Based on statistical optimization of the prepared drug-free niosomes, one formulation having the minimal particle size and maximum Z-potential was selected to be loaded separately with the two drugs: Oxaliplatin and Paclitaxel. Drug-loaded niosomes were prepared in the same method as the drug-free niosomes (Section 3.3), while the drug was added in different amounts: 0.5, 1, and 2 molar ratios. Paclitaxel was dissolved in the organic phase (10 mL chloroform), while Oxaliplatin was dissolved in the pre-heated phosphate buffer saline pH 7.4 (65 °C).

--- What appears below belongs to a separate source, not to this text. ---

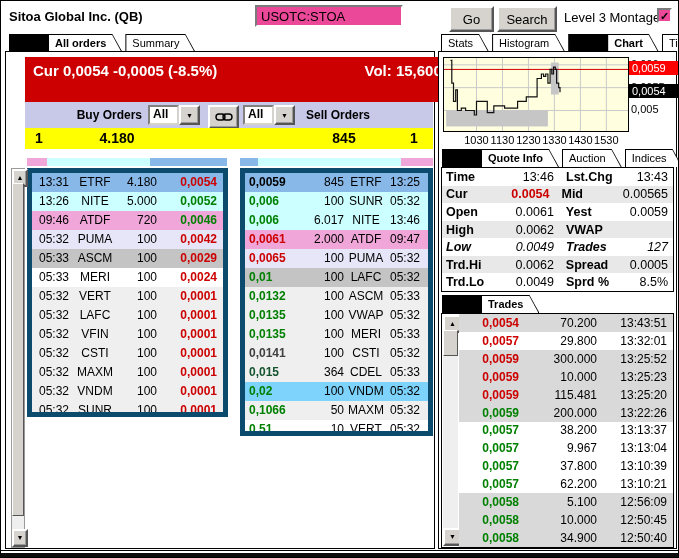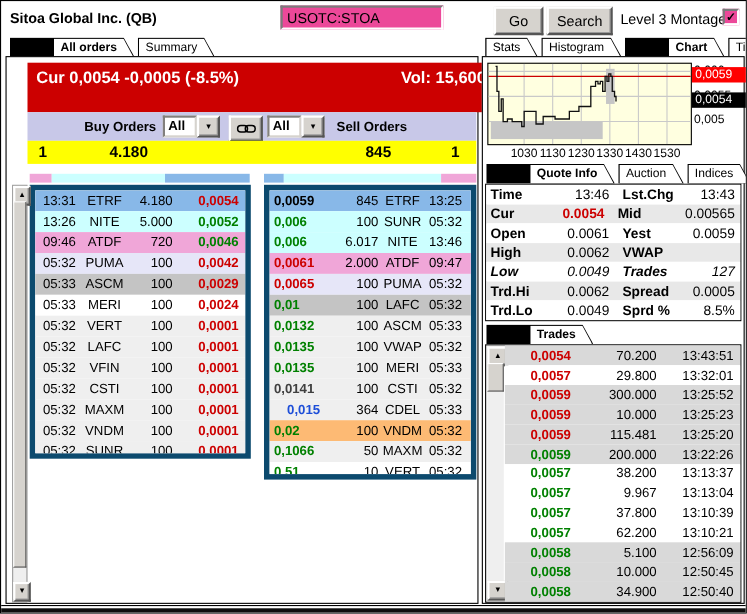"0,015" span.ask-px { color: #1d4ed8 -> #14532d; text-align: center -> none }
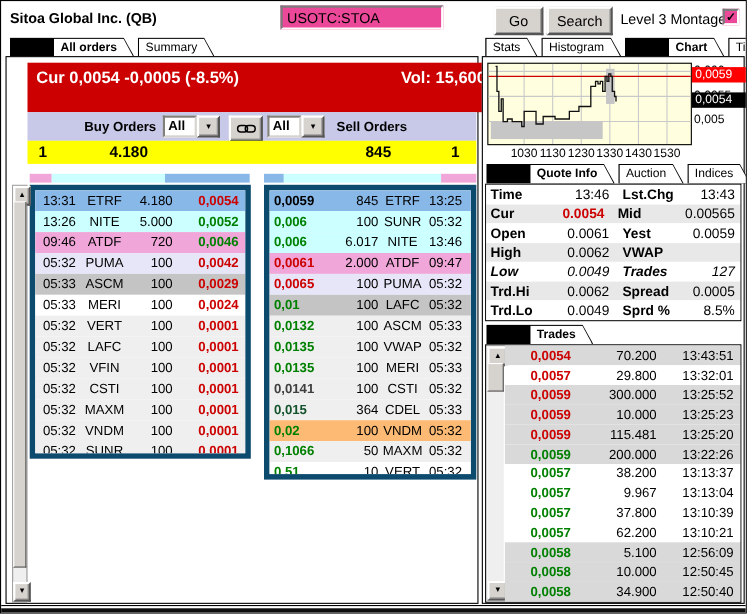"0,02" div.mrow { background: #fdba74 -> #7dd3fc }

3.6. Evaluation of the Prepared Drug-Loaded Niosomes

3.6.1. Drug Entrapment Efficiency (EE%)

The drug entrapment efficiency in the prepared drug-loaded niosomes was determined using the dialysis technique against phosphate-buffered saline (PBS, pH 7.4) for separation of the non-entrapped drug from the niosomes dispersion [78,79]. From each formulation, 3 mL of niosomal suspension was dropped into a dialysis bag (M.Wt. cut off: 12000. Medicell, London, UK). The bag was immersed into a beaker containing 100 mL phosphate-buffered saline (PBS, pH 7.4) with constant stirring at 4 °C. After every 30 min, samples were withdrawn, and the concentration of the free drugs was measured spectrophotometrically (Schimadzu spectrophotometer, Model UV-1601, Marsiling Industrial Estate, Singapore) at 260 nm and 227 nm for Oxaliplatin and Paclitaxel, respectively. Dialysis was complete when no more drugs were detectable in the recipient solution. The percentage of drug entrapment in the drug-loaded niosomes was calculated according to the following equation [80].
Drug Entrapment % = [(Total Drug − Drug in the supernatant)/Total Drug] × 100
All the measurements were calculated three times, and results were represented as mean ± SD.
For confirmative studies, 1 mL of acetonitrile was added to 5 mL of supernatant with stirring to lyse any present niosomes into the supernatant. The solution was filtered, properly diluted with PBS (pH 7.4), and the drugs concentration was measured spectrophotometrically.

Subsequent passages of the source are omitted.